**Task statement**: Below are some entries. Count how many of their lines include "spacing", then give that number only.

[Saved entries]
*** Block opens ***

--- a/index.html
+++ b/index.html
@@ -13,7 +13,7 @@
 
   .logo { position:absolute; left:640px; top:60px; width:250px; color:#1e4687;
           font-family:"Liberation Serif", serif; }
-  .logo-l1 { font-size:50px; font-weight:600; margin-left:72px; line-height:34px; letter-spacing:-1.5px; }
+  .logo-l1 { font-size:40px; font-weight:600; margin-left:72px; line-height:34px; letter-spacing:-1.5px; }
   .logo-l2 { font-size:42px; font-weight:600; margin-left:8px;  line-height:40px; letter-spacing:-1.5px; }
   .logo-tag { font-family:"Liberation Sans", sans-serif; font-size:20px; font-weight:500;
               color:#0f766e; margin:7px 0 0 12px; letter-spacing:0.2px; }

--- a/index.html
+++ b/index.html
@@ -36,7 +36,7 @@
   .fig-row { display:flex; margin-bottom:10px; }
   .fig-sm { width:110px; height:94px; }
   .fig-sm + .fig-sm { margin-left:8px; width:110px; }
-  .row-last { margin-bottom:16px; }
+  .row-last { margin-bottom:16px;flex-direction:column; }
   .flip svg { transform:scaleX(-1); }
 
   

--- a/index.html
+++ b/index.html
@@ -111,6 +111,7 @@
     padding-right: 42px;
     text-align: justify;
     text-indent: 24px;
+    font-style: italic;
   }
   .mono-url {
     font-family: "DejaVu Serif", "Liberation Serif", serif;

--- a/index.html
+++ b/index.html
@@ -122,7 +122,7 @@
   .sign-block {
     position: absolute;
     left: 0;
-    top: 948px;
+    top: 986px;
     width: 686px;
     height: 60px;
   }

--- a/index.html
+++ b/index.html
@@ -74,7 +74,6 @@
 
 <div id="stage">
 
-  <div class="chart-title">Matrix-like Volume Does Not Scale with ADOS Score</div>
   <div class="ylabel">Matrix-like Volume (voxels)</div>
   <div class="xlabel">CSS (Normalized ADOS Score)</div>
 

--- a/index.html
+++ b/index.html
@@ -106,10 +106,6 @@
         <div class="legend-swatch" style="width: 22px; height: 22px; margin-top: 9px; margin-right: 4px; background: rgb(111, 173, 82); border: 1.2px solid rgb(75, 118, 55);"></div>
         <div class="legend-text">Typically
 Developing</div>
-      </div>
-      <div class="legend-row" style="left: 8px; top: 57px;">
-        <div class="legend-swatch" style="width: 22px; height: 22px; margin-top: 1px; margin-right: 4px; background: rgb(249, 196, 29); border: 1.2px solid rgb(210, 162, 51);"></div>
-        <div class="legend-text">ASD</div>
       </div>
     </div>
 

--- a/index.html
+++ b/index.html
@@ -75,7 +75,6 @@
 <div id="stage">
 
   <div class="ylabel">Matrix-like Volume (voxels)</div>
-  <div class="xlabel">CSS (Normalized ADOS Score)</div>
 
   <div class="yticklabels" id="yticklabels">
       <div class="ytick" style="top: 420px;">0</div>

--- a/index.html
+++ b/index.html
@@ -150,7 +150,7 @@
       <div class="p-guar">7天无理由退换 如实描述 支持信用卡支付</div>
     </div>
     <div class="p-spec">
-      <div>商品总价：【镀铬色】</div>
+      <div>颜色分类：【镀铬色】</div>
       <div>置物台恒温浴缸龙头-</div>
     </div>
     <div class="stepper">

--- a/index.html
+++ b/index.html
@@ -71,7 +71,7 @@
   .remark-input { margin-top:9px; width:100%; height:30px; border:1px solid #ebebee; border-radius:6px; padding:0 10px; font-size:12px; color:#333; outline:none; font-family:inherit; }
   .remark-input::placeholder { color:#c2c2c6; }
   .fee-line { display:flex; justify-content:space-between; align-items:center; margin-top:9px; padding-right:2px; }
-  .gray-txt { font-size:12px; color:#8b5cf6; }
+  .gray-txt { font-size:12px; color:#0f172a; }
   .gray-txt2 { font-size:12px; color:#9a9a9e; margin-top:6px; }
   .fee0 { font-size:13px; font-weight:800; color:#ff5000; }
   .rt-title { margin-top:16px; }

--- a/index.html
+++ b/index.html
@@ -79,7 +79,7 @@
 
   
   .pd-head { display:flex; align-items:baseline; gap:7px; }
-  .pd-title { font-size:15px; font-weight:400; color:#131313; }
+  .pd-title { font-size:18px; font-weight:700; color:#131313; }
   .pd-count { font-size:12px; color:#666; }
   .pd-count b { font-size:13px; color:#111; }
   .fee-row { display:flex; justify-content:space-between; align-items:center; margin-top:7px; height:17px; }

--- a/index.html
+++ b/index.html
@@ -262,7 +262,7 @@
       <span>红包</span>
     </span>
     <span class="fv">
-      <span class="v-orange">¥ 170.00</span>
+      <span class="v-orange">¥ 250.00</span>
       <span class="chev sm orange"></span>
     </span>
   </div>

*** Block closes ***

**Result of the task**: 4